The results showed that the relative abundances of Erythrobacter, nitrite bacteria, and Flavanobacteria were higher in the treatment group than in the control group. These microorganisms were also the most abundant in the sewage treatment and nitrogen removal systems in the biofilm reactor. In addition, Nitrosomonas was the main nitrifying bacteria. Lactobacillus was detected in the water samples from the outlet of the copper ion generator. Methyloceanibacter and Mesorhizobium were detected in the filter. These microorganisms improve the environmental quality of aquaculture water and provide a foundation for efficient, high-yield aquaculture [24].

However, norank_f_caldilineaceae was detected in the filter of the control group. This taxon [25] is not conducive to the purification of aquaculture water and sometimes contains opportunistic pathogens and other commercially detrimental organisms in RASs which is similar to the results of Bartelme et al. [13].

Copper ion sterilization indirectly enriched the beneficial bacteria, which supported the production of a variety of digestive enzymes in a specific environment, promoted the digestion and absorption of nutrients, and improved the feed utilization rate.

Above all, in addition to characterizing the numbers and species of microorganisms in samples, it is important to collect data on their physiological states [26]. The method of bacterial community analysis used in this study provided only limited information on the activities and physiological states of microorganisms. It is necessary to combine metagenomic, single-cell microbiology to supplement and improve this study. For example, viability PCR could be used in future research to observe the activity levels of Rhodobacteraceae, Flavobacteriaceae, Haloferula, and nitrite bacteria.
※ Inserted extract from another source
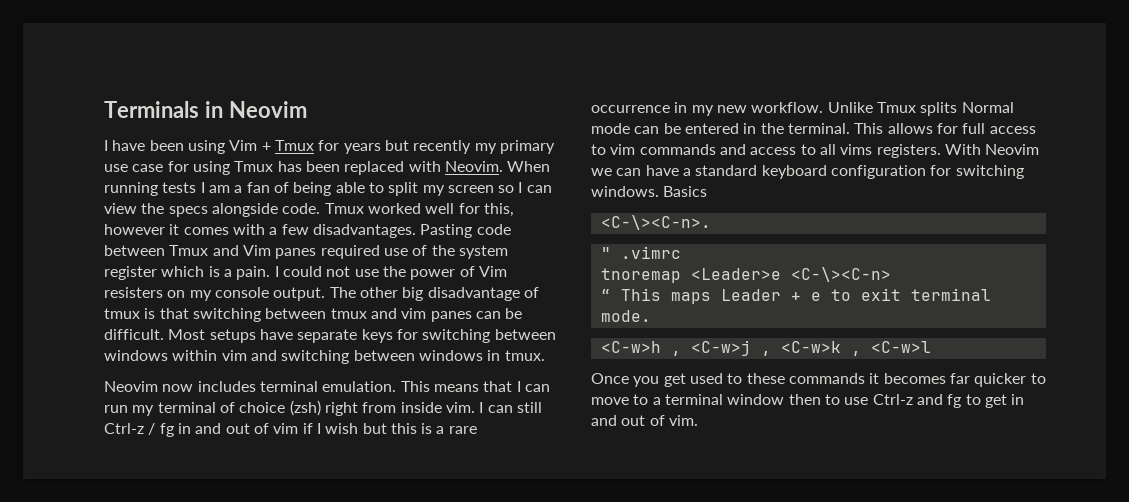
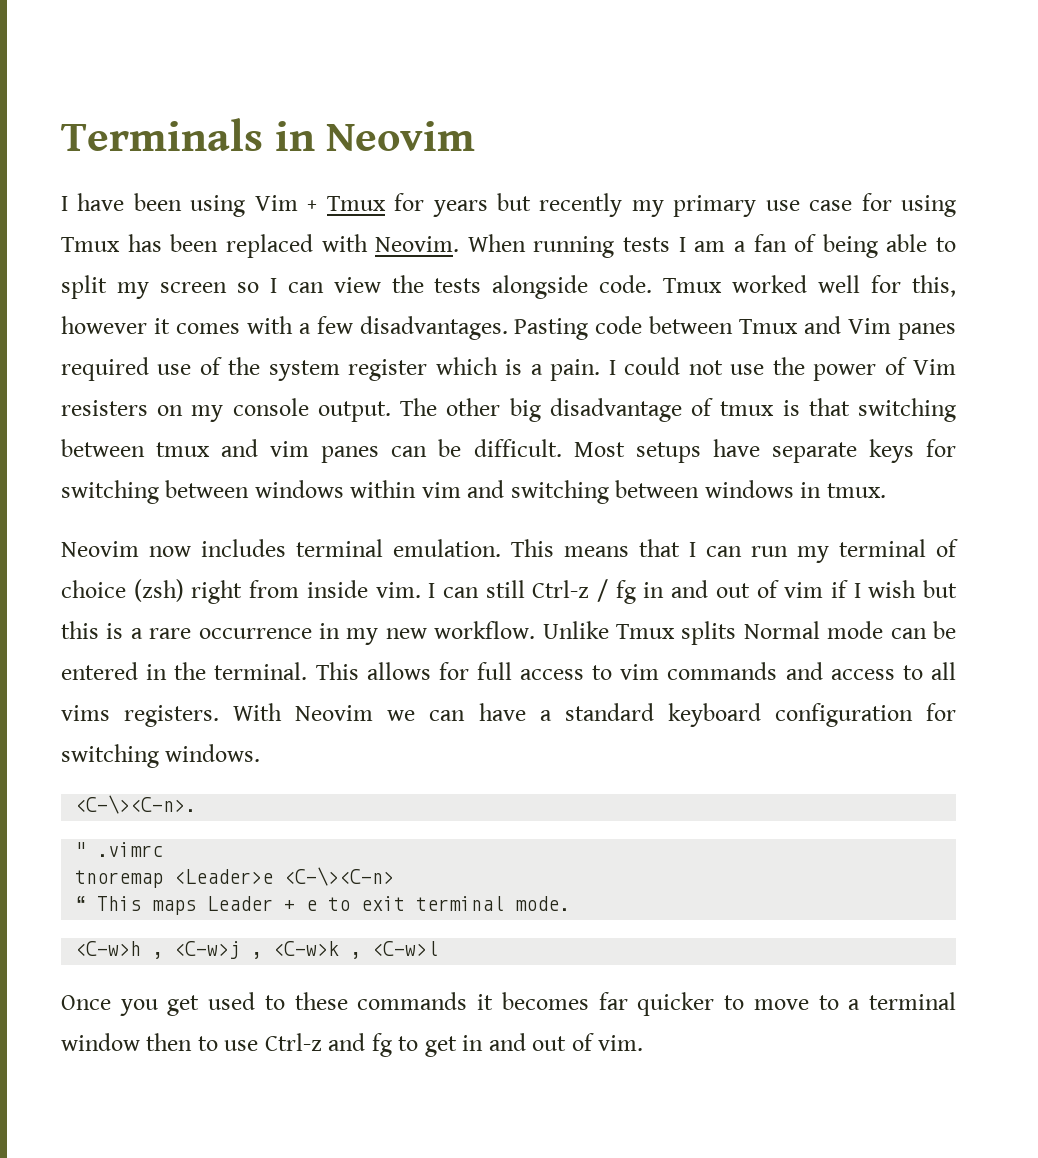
[168,206,208,217] specs -> [434,278,482,293] tests
[663,186,708,197] Basics -> (261, 753) none

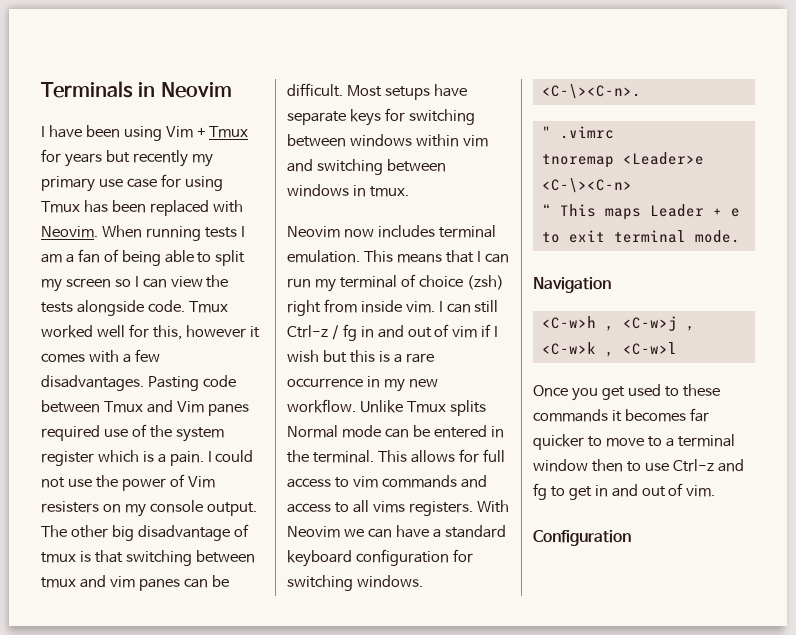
(571, 903) none -> [533,277,611,293] // Navigation
(644, 1043) none -> [533,530,631,546] // Configuration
In addition, the phenotypes and genotypes of microorganisms respond to different physicochemical stressors, including germicidal UV light and antimicrobials. Muñoz et al. studied the resistance, phenotype, and molecular response of Lactobacillus to different physicochemical stressors and found that the phenotypic response to stress was the same, but the induced and suppressed gene pools were different [27]. However, there were differences in the microflora genera between the treatment group and the control group in this study, especially with Rhodobacteraceae, Flavobacteriaceae, Haloferula, and nitrite bacteria. In addition, Lactobacillus was detected only in the water samples from the outlet of the copper ion generator. Therefore, correlating phenotypic and genotypic responses will provide new insights on how bacteria respond to a changing environment in the future.

Conclusion

There was no significant enrichment of B. rerio when the copper ion concentration was 0.15 mg/L. In addition, microbiological analysis clearly showed that bacterial species richness and community diversity differed between the two groups. However, there was no sharp decrease in the microflora near the outlet of the copper ion generator. The relative abundances of Erythrobacter, nitrite bacteria, and Flavanobacteria were clearly higher in the treatment group than in the control group. Therefore, copper ion sterilization can be considered a relatively mild cleaning technology. Copper ion sterilization may greatly improve the abundance of beneficial bacteria, which may help control the organic matter and inorganic nitrogen pollution in RASs. These functional bacteria could be isolated and developed into bacterial agents for use in RASs in the near future. These bacterial agents have important prospective applications in the optimization of aquaculture processes, the improvement of aquaculture production, and the effective control of aquaculture disease risk. Incorporating this knowledge would provide opportunities to develop new system operations and could move system optimization boundary set the bound by current models. This would be expected to become popular in the aquaculture industry.